--- Listed entries ---

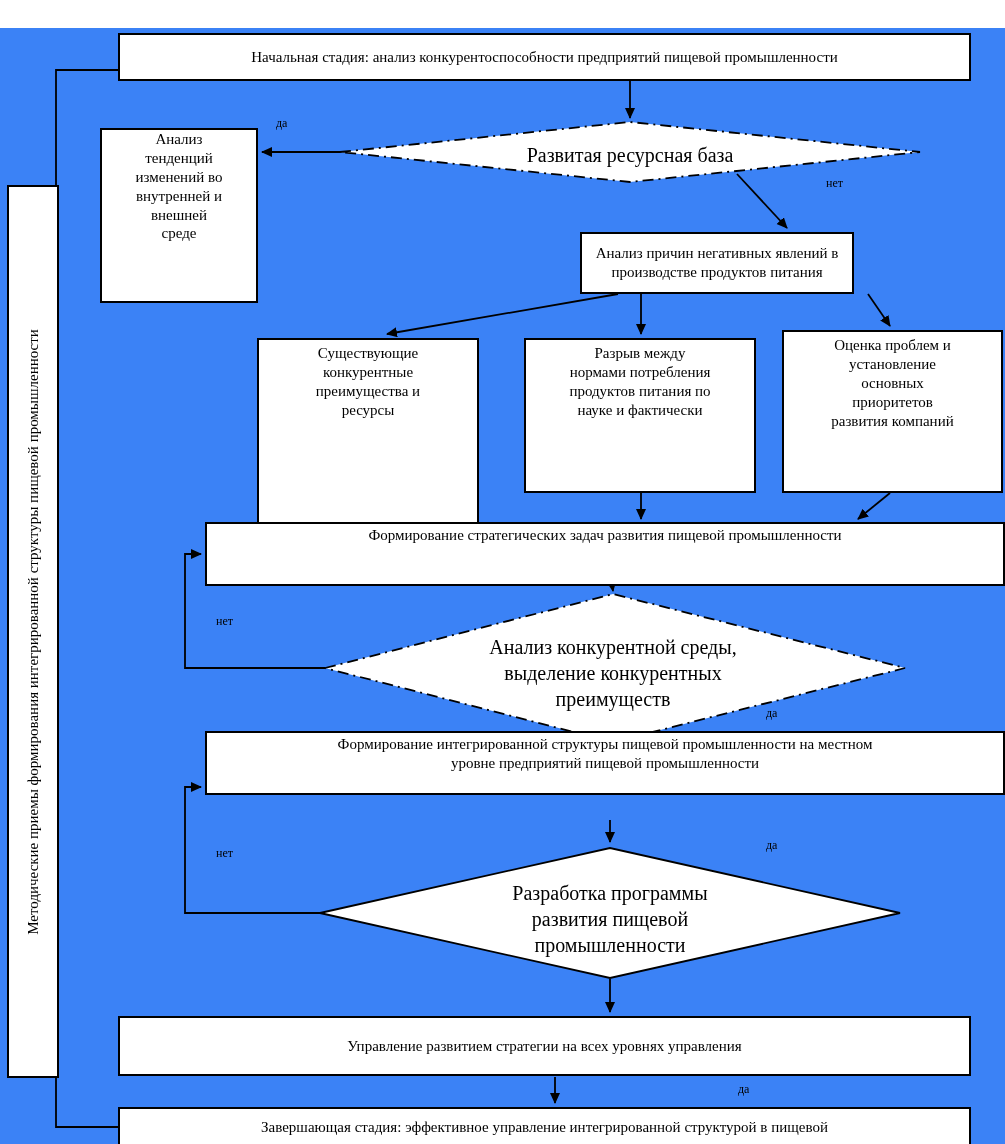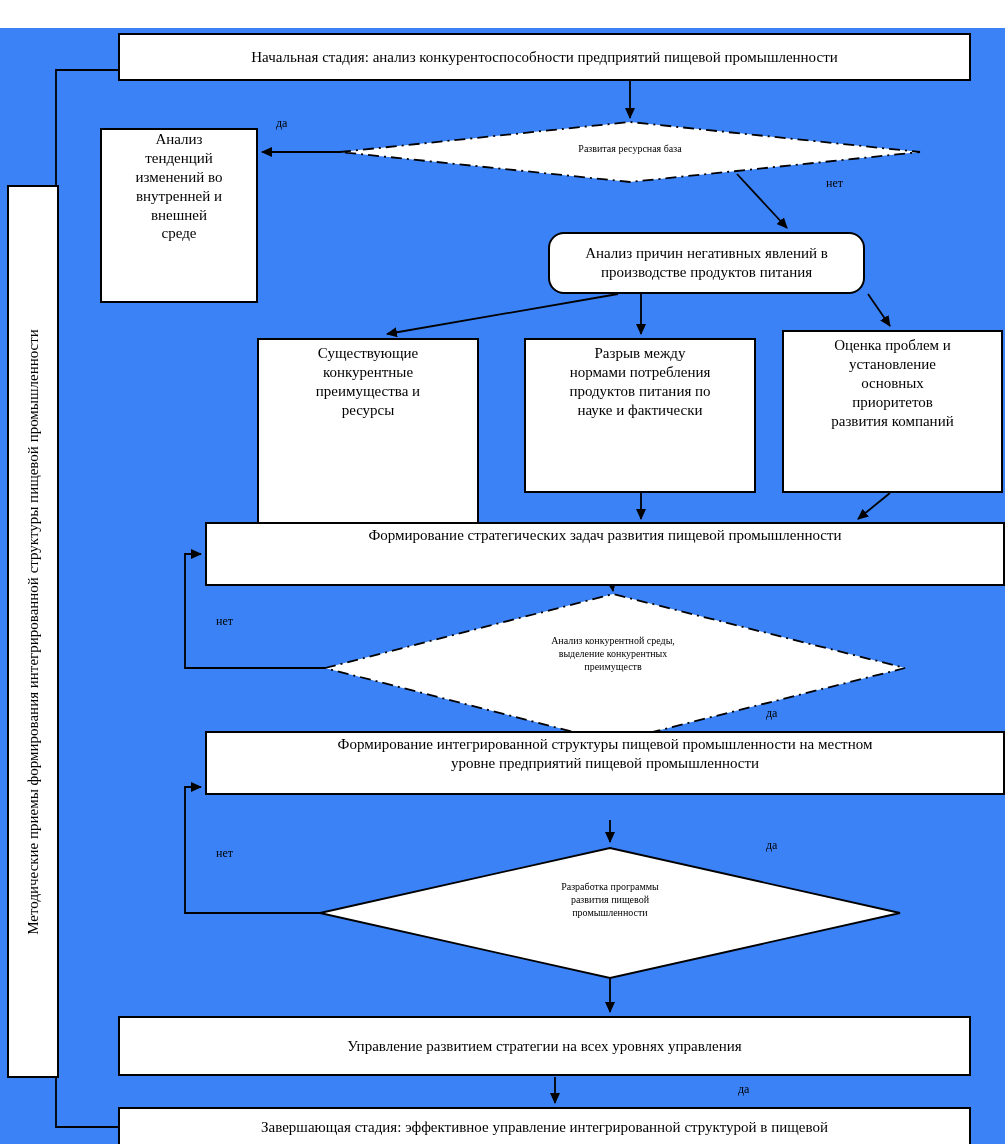--- a/index.html
+++ b/index.html
@@ -10,21 +10,21 @@
   svg.conn { position:absolute; left:0; top:0; z-index:0; }
   .box {
     position:absolute; box-sizing:border-box; border:2px solid #000; background:#fff;
     display:flex; justify-content:center; align-items:center; text-align:center;
     font-size:15px; line-height:1.26; white-space:pre-line; z-index:1; padding:2px 6px;
   }
   .ta { align-items:flex-start; }
   .pt4 { padding-top:4px; } .pt6 { } .pt8 { padding-top:0; }
   .lbl { position:absolute; z-index:2; font-size:12px; }
   .dlbl {
-    position:absolute; z-index:2; font-size:10px; line-height:1.3;
+    position:absolute; z-index:2; font-size:20px; line-height:1.3;
     text-align:center; white-space:pre-line;
   }
   .vbox {
     position:absolute; left:7px; top:157px; width:52px; height:893px;
     border:2px solid #000; background:#fff; z-index:1; box-sizing:border-box;
   }
   .vbox span {
     position:absolute; left:50%; top:50%;
     transform:translate(-50%,-50%) rotate(-90deg);
     width:880px; text-align:center; font-size:15px; white-space:nowrap; display:block;
@@ -73,21 +73,21 @@
     <span>Методические приемы формирования интегрированной структуры  пищевой промышленности</span>
   </div>
 
   <div class="box ta pt8" style="left:100px; top:100px; width:158px; height:175px;">Анализ
 тенденций
 изменений во
 внутренней и
 внешней
 среде</div>
 
-  <div class="box" style="left:548px; top:204px; width:317px; height:62px;border-radius:16px;">Анализ причин негативных явлений в
+  <div class="box" style="left:580px; top:204px; width:274px; height:62px;">Анализ причин негативных явлений в
 производстве продуктов питания</div>
 
   <div class="box ta pt4" style="left:257px; top:310px; width:222px; height:188px;">Существующие
 конкурентные
 преимущества и
 ресурсы</div>
 
   <div class="box ta pt4" style="left:524px; top:310px; width:232px; height:155px;">Разрыв между
 нормами потребления
 продуктов питания по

---

# [Task item]
Show the lines of the records that contain the word "background".

# [Output for this task]
     position:absolute; box-sizing:border-box; border:2px solid #000; background:#fff;
     border:2px solid #000; background:#fff; z-index:1; box-sizing:border-box;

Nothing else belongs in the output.